Do peru à brasileira ao peru com farofa

"Estudo da origem do peru na culinária europeia e brasileira, sua influência e receitas históricas como 'Dindonneau à la brésilienne'."

O peru é uma ave nativa das Américas que foi levada para a Europa pelos jesuítas que passaram pelo continente.

Jean Anthelme Brillat-Savarin, em “A Fisiologia do Gosto“, disserta sobre as virtudes culinárias da ave e sua presença na mesa francesa do século 19.

No Brasil, no mesmo período, encontram-se registros de uma receita com essa ave assada e que figurava em banquetes especiais: o “Dindonneau à la brésilienne”.

A receita de “Dindonneau à la brésilienne” tem raízes nos tempos imperiais.

Lellis e Bocatto apresentam considerações históricas sobre o prato. Segundo os autores, essa produção culinária poderia assemelhar-se ao “Faisan à la brésilienne”, preparação presente na obra La Grande Cuisine Simplifiée, de 1845.

Ela consistiria em: “um faisão recheado com foie gras, carne de galinhola, toucinho e especiarias. Envolto em papel manteiga, colocado em uma frigideira e depois assado com vinho de Málaga. Depois de assado é trinchado e disposto em uma travessa, acompanhado de croûtons guarnecidos com purê de galinhola. É servido com molho Périgueux (à base de vinhos e trufas). Esse prato era servido como entrada”

Embora não seja possível confirmar a influência direta desse prato no “Dindonneau à la brésilienne”, sendo “temeroso fundamentar uma análise conclusiva nos poucos documentos (…)” fica patente que a terminologia à la brésilienne surgiu no receituário francês (nos livros de receitas impressos no Brasil a formulação teria “surgido somente em 1900”).

Os autores preferem descrever a receita do “Dinde à la brésilienne”, ou Peru recheado à brasileira, conforme expresso na obra O Cozinheiro Popular (primeira edição – 1917) e afirmam que esse “era o principal prato da cozinha brasileira e o mais aguardado nos banquetes do Império”: “Toma-se o peru, depena-se, abre-se, limpa-se, enche-se com um recheio feito pela seguinte forma: toma-se um pouco de carne de porco, um pouco de presunto, toucinho, os miúdos do peru, depois de aferventados, ovos cozidos duros, salsa e cebolas verdes, cebola seca e pimenta comari; pica-se tudo bem miúdo e amassa-se com um pouco de miolo de pão, amolecido em vinho, adicionando-se manteiga, farinha de amendoim torrado e um pouco de sal.
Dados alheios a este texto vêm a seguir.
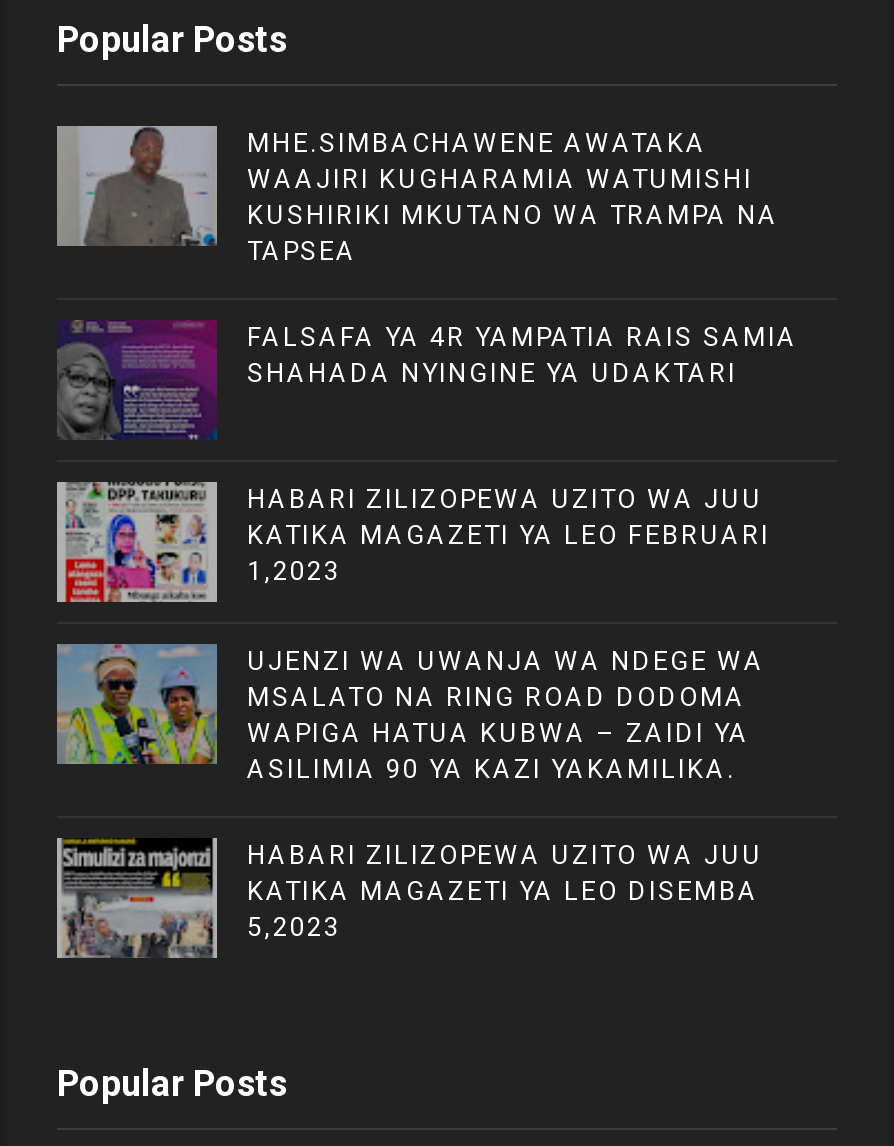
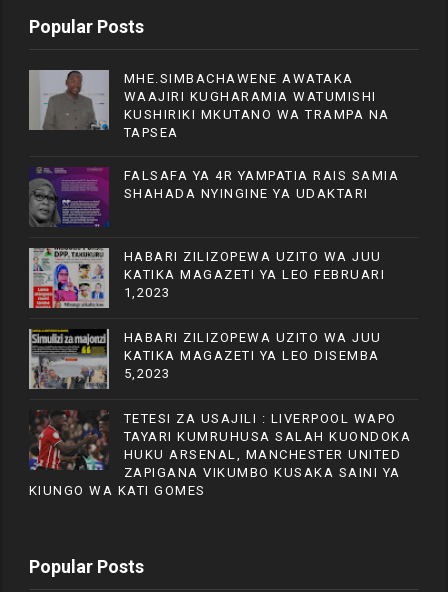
- [image]
- UJENZI WA UWANJA WA NDEGE WA
- MSALATO NA RING ROAD DODOMA
- WAPIGA HATUA KUBWA – ZAIDI YA
- ASILIMIA 90 YA KAZI YAKAMILIKA.

moved up: [image] | HABARI ZILIZOPEWA UZITO WA JUU | KATIKA MAGAZETI YA LEO DISEMBA | 5,2023

+ [image]
+ TETESI ZA USAJILI : LIVERPOOL WAPO
+ TAYARI KUMRUHUSA SALAH KUONDOKA
+ HUKU ARSENAL, MANCHESTER UNITED
+ ZAPIGANA VIKUMBO KUSAKA SAINI YA
+ KIUNGO WA KATI GOMES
Enche-se com esse recheio o papo do peru no espeto, lardeia-se-lhe o peito de toucinho, põe-se o peru no espeto, envolve-se em um papel untado de manteiga e assa-se”

A mesma produção culinária é presença marcante na coleção de cardápios do poeta parnasiano Olavo Bilac (1865-1918)3, que residiu no Rio Janeiro. O prato está presente em diversos outros menus dessa coleção, sendo o último datado de 1916, em evento em Belo Horizonte, no qual aparecerá traduzido para o português: “Peru à brasileira”.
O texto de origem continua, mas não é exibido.